[Data excerpts]

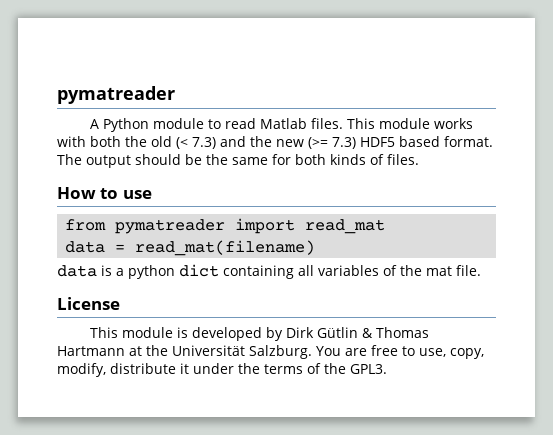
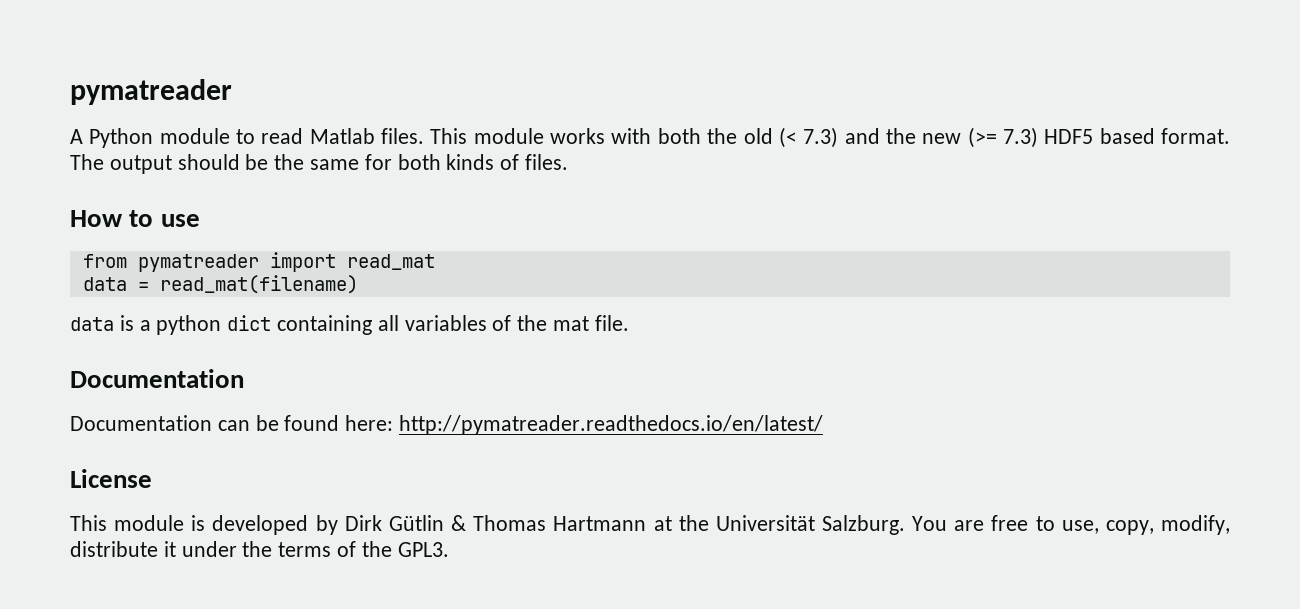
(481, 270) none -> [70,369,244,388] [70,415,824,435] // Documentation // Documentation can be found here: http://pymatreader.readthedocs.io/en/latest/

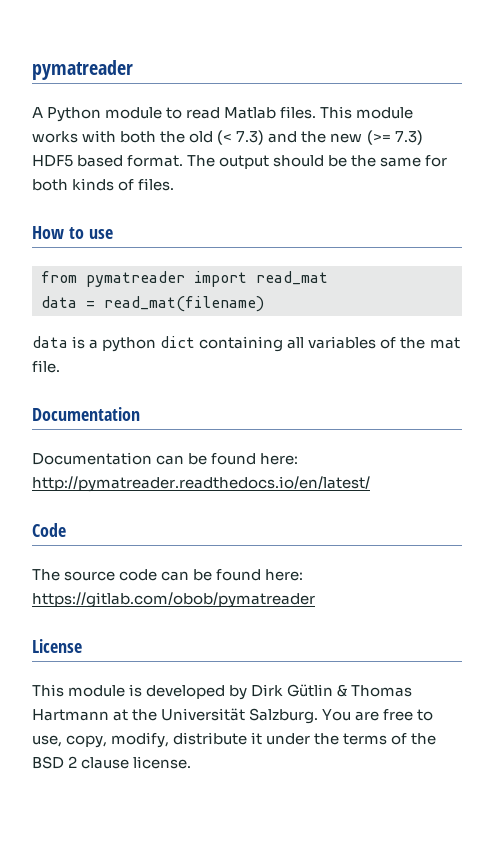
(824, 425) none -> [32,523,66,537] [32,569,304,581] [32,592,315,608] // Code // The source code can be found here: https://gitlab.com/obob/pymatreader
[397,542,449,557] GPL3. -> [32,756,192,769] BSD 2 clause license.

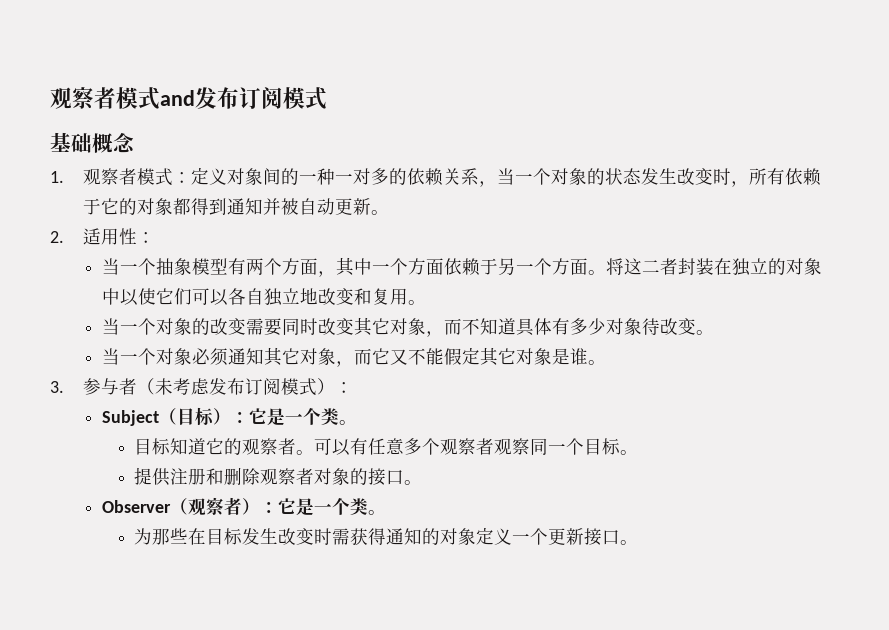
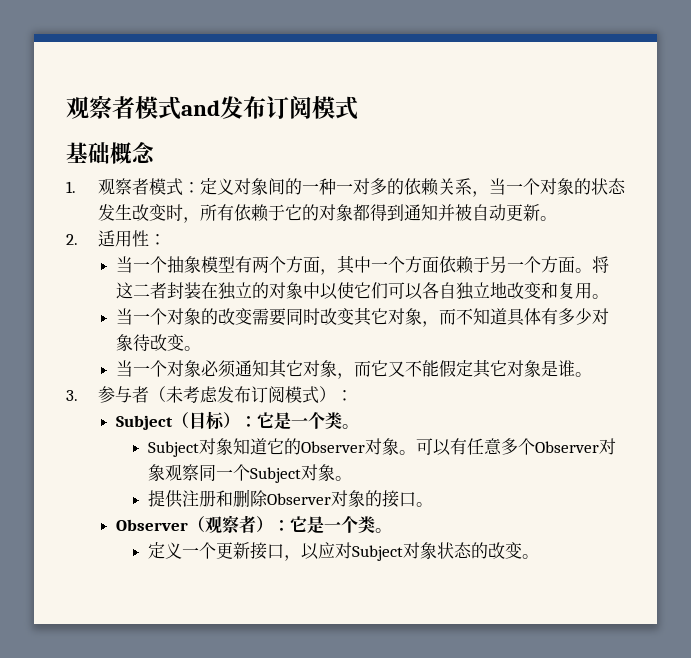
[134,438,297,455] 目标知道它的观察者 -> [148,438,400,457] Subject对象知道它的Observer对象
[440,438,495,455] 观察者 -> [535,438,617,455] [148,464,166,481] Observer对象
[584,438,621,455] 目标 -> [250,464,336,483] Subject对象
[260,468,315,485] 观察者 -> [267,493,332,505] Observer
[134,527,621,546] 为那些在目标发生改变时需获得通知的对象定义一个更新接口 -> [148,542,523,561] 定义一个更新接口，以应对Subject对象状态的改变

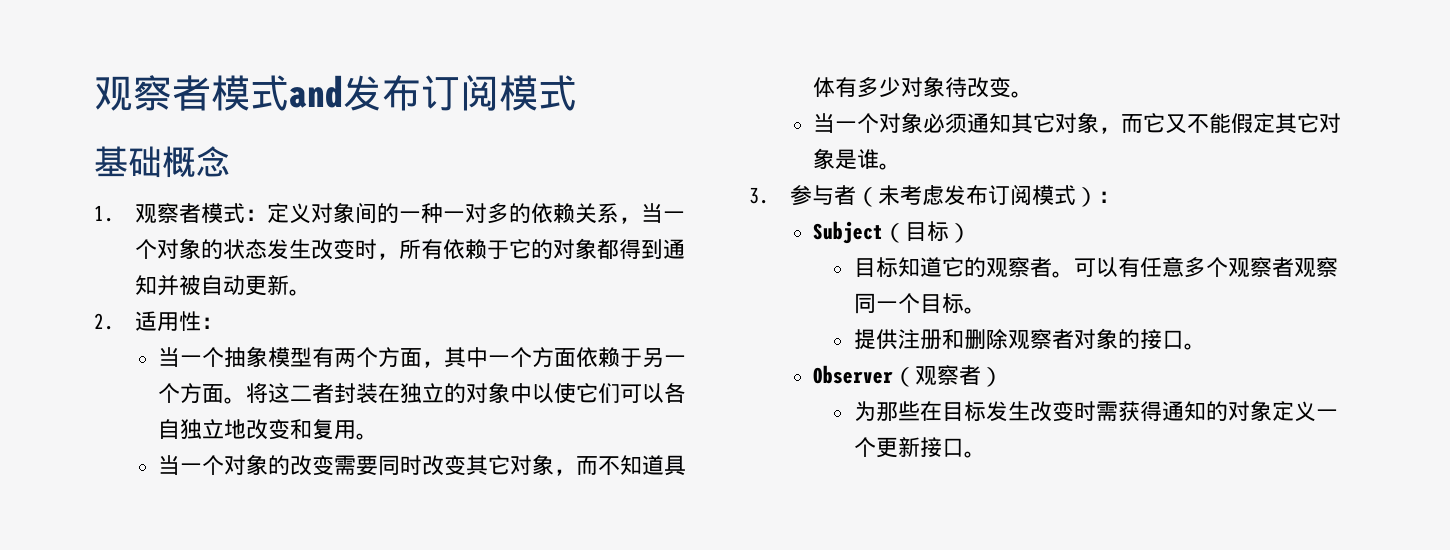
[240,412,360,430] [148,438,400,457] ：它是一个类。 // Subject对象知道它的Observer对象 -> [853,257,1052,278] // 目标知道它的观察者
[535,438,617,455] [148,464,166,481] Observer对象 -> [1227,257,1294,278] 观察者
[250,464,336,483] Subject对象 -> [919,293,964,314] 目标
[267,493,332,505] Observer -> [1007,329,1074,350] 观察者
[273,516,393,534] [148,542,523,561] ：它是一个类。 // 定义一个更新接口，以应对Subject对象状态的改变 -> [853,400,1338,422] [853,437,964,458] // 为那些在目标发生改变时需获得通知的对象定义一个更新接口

**INSTRUCTIONS FOR THE TASK:** An exact copy of the records above is wanted, with the pictures omitted.

**ANSWER TO THE EXERCISE:**
(481, 270) none -> [70,369,244,388] [70,415,824,435] // Documentation // Documentation can be found here: http://pymatreader.readthedocs.io/en/latest/

(824, 425) none -> [32,523,66,537] [32,569,304,581] [32,592,315,608] // Code // The source code can be found here: https://gitlab.com/obob/pymatreader
[397,542,449,557] GPL3. -> [32,756,192,769] BSD 2 clause license.

[134,438,297,455] 目标知道它的观察者 -> [148,438,400,457] Subject对象知道它的Observer对象
[440,438,495,455] 观察者 -> [535,438,617,455] [148,464,166,481] Observer对象
[584,438,621,455] 目标 -> [250,464,336,483] Subject对象
[260,468,315,485] 观察者 -> [267,493,332,505] Observer
[134,527,621,546] 为那些在目标发生改变时需获得通知的对象定义一个更新接口 -> [148,542,523,561] 定义一个更新接口，以应对Subject对象状态的改变

[240,412,360,430] [148,438,400,457] ：它是一个类。 // Subject对象知道它的Observer对象 -> [853,257,1052,278] // 目标知道它的观察者
[535,438,617,455] [148,464,166,481] Observer对象 -> [1227,257,1294,278] 观察者
[250,464,336,483] Subject对象 -> [919,293,964,314] 目标
[267,493,332,505] Observer -> [1007,329,1074,350] 观察者
[273,516,393,534] [148,542,523,561] ：它是一个类。 // 定义一个更新接口，以应对Subject对象状态的改变 -> [853,400,1338,422] [853,437,964,458] // 为那些在目标发生改变时需获得通知的对象定义一个更新接口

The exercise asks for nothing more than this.